Nothing outside the lines below from the one containing "Avg | wsmt.csv: 0.37 -> 0.36" through the one containing "Avg | Cumulative: 1.14 -> 0.97" is to be printed; print those exactly, ends included, and drop the pictures.

(Records from a collection)
↓

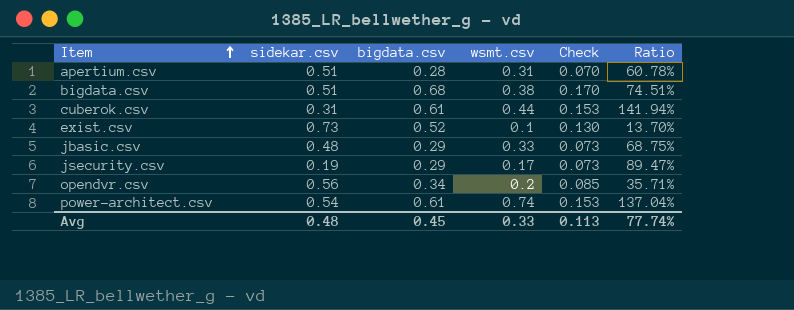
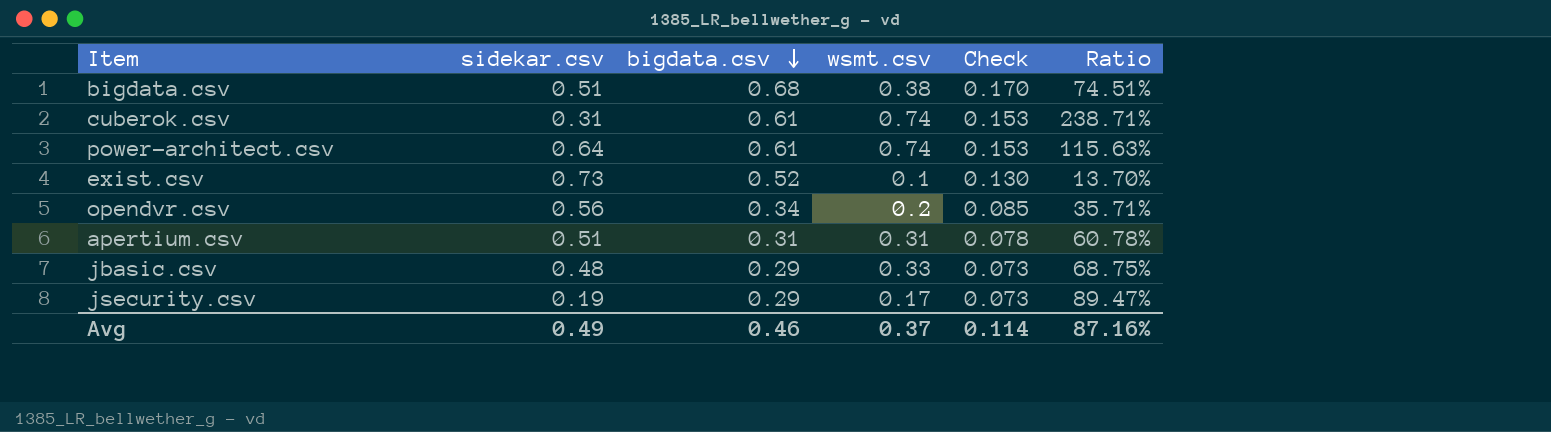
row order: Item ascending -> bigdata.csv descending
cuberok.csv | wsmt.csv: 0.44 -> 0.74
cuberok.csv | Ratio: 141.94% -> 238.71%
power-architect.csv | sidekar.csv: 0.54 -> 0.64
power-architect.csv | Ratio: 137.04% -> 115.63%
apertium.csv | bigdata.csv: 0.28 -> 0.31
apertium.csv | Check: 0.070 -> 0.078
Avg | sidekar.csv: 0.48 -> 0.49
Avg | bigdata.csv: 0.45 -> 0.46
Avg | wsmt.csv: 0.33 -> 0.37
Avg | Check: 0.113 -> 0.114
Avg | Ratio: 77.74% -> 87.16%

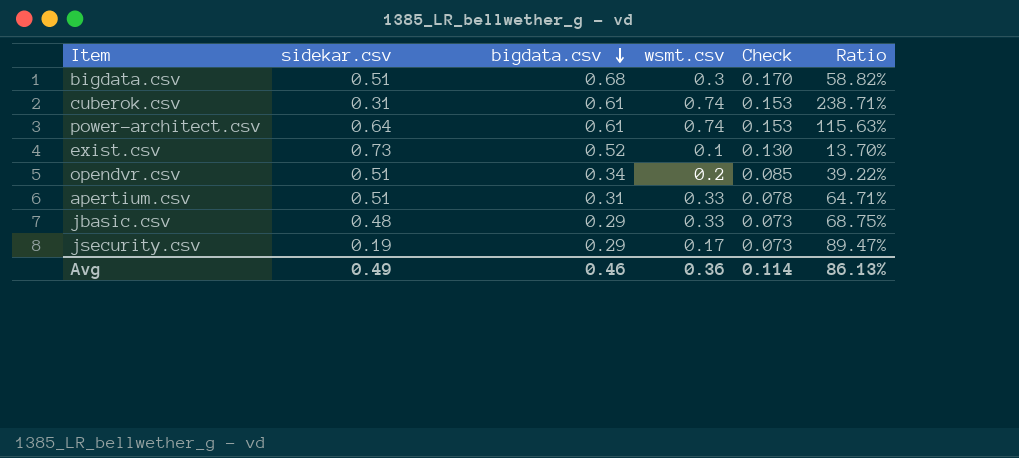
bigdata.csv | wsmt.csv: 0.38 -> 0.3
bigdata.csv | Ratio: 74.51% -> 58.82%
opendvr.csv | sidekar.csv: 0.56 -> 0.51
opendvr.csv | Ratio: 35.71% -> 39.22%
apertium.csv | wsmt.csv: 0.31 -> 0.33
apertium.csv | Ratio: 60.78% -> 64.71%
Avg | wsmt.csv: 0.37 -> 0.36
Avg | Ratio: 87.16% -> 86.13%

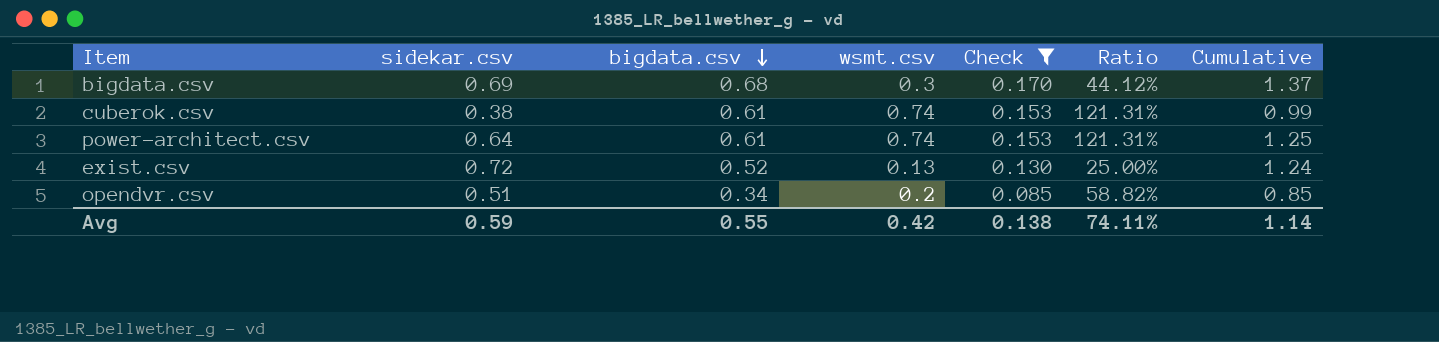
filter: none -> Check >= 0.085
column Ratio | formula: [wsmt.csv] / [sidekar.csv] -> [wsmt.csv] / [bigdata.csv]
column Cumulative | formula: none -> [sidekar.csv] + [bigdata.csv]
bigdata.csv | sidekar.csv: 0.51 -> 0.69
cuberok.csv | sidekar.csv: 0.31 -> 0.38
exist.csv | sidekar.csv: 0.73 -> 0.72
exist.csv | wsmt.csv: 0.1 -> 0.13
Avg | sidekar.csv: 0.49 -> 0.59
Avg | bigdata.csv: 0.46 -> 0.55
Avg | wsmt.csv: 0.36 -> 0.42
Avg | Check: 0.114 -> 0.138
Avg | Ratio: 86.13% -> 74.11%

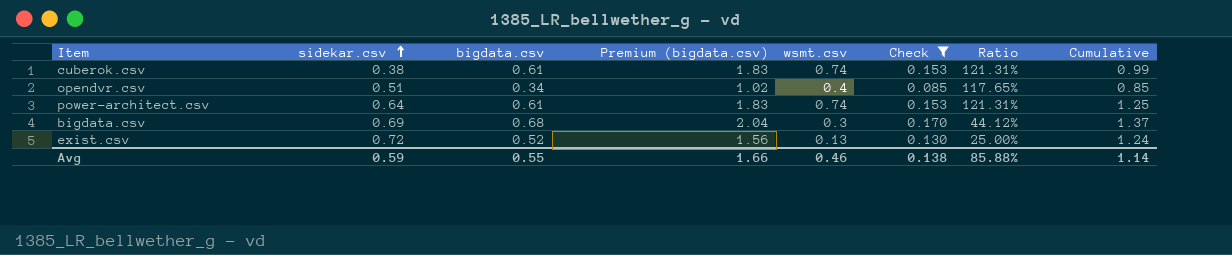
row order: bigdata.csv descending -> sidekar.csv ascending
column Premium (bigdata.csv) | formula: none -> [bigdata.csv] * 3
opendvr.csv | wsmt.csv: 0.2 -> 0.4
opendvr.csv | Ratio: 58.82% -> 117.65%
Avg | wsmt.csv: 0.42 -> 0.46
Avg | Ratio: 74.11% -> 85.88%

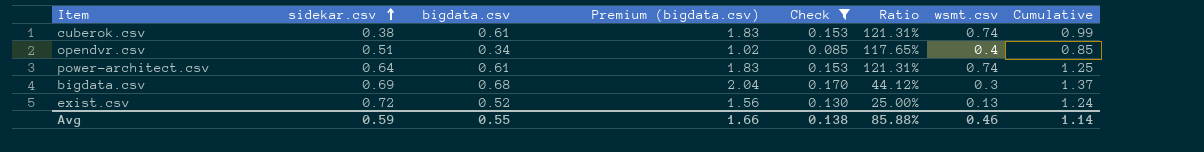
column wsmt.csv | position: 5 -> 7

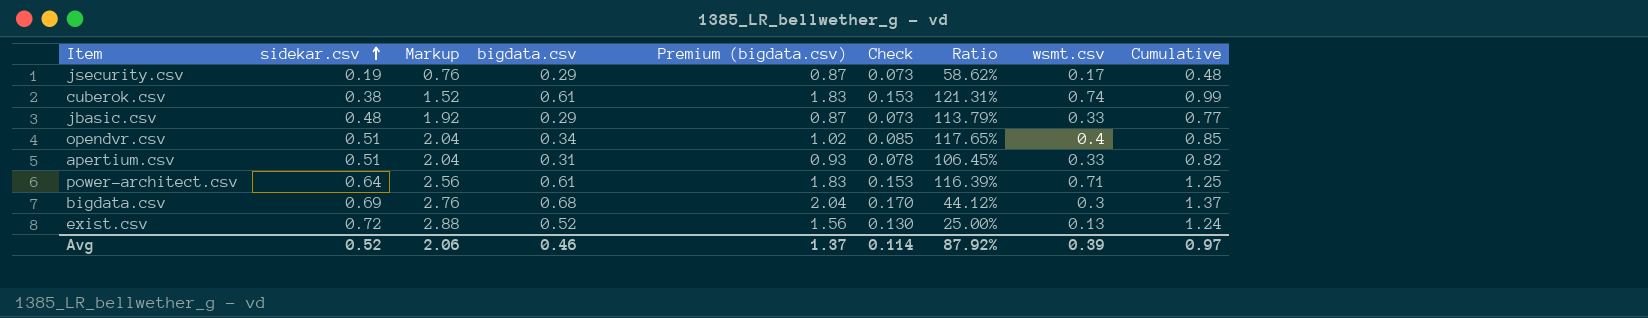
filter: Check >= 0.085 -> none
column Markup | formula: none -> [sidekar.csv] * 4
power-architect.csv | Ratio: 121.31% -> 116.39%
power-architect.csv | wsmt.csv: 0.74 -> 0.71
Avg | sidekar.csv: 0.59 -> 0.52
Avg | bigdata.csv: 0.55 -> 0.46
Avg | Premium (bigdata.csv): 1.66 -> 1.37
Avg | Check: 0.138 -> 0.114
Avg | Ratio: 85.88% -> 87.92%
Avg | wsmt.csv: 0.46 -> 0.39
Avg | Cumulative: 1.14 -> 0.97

↑
↓

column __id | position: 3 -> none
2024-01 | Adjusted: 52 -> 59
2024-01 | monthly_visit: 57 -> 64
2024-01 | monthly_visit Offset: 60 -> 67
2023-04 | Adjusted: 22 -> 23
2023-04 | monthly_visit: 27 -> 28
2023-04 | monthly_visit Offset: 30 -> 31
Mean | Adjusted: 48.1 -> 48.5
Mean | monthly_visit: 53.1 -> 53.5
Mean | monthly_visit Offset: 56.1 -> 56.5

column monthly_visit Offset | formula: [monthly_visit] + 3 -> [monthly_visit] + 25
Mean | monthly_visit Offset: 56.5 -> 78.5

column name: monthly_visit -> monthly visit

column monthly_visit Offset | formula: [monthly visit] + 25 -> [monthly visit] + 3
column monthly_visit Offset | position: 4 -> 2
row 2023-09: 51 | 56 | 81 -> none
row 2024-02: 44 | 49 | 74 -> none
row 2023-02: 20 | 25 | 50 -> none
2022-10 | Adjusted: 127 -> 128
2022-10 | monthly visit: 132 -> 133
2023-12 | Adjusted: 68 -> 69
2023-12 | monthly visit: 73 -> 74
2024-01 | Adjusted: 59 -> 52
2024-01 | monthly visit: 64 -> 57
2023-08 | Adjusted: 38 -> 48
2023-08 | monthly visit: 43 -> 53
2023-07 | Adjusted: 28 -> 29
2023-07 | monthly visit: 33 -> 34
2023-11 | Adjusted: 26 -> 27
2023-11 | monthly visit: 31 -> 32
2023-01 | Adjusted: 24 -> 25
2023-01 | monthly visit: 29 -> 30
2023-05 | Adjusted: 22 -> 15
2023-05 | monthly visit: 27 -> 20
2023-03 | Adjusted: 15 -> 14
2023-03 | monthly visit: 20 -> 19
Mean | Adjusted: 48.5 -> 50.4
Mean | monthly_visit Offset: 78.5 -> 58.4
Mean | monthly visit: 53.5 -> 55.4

↑

__Completed task__:
Avg | wsmt.csv: 0.37 -> 0.36
Avg | Ratio: 87.16% -> 86.13%

filter: none -> Check >= 0.085
column Ratio | formula: [wsmt.csv] / [sidekar.csv] -> [wsmt.csv] / [bigdata.csv]
column Cumulative | formula: none -> [sidekar.csv] + [bigdata.csv]
bigdata.csv | sidekar.csv: 0.51 -> 0.69
cuberok.csv | sidekar.csv: 0.31 -> 0.38
exist.csv | sidekar.csv: 0.73 -> 0.72
exist.csv | wsmt.csv: 0.1 -> 0.13
Avg | sidekar.csv: 0.49 -> 0.59
Avg | bigdata.csv: 0.46 -> 0.55
Avg | wsmt.csv: 0.36 -> 0.42
Avg | Check: 0.114 -> 0.138
Avg | Ratio: 86.13% -> 74.11%

row order: bigdata.csv descending -> sidekar.csv ascending
column Premium (bigdata.csv) | formula: none -> [bigdata.csv] * 3
opendvr.csv | wsmt.csv: 0.2 -> 0.4
opendvr.csv | Ratio: 58.82% -> 117.65%
Avg | wsmt.csv: 0.42 -> 0.46
Avg | Ratio: 74.11% -> 85.88%

column wsmt.csv | position: 5 -> 7

filter: Check >= 0.085 -> none
column Markup | formula: none -> [sidekar.csv] * 4
power-architect.csv | Ratio: 121.31% -> 116.39%
power-architect.csv | wsmt.csv: 0.74 -> 0.71
Avg | sidekar.csv: 0.59 -> 0.52
Avg | bigdata.csv: 0.55 -> 0.46
Avg | Premium (bigdata.csv): 1.66 -> 1.37
Avg | Check: 0.138 -> 0.114
Avg | Ratio: 85.88% -> 87.92%
Avg | wsmt.csv: 0.46 -> 0.39
Avg | Cumulative: 1.14 -> 0.97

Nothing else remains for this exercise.